(Beginning of Records to process)
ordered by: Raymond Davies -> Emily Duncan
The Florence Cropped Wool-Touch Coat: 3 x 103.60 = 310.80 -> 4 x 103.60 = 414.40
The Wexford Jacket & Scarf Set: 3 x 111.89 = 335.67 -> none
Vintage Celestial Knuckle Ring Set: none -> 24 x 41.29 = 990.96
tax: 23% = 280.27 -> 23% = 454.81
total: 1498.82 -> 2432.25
(End of Records to process)
_Exercise requirements_:
Could you reproduce all the records exactly?

_Output below_:
ordered by: Raymond Davies -> Emily Duncan
The Florence Cropped Wool-Touch Coat: 3 x 103.60 = 310.80 -> 4 x 103.60 = 414.40
The Wexford Jacket & Scarf Set: 3 x 111.89 = 335.67 -> none
Vintage Celestial Knuckle Ring Set: none -> 24 x 41.29 = 990.96
tax: 23% = 280.27 -> 23% = 454.81
total: 1498.82 -> 2432.25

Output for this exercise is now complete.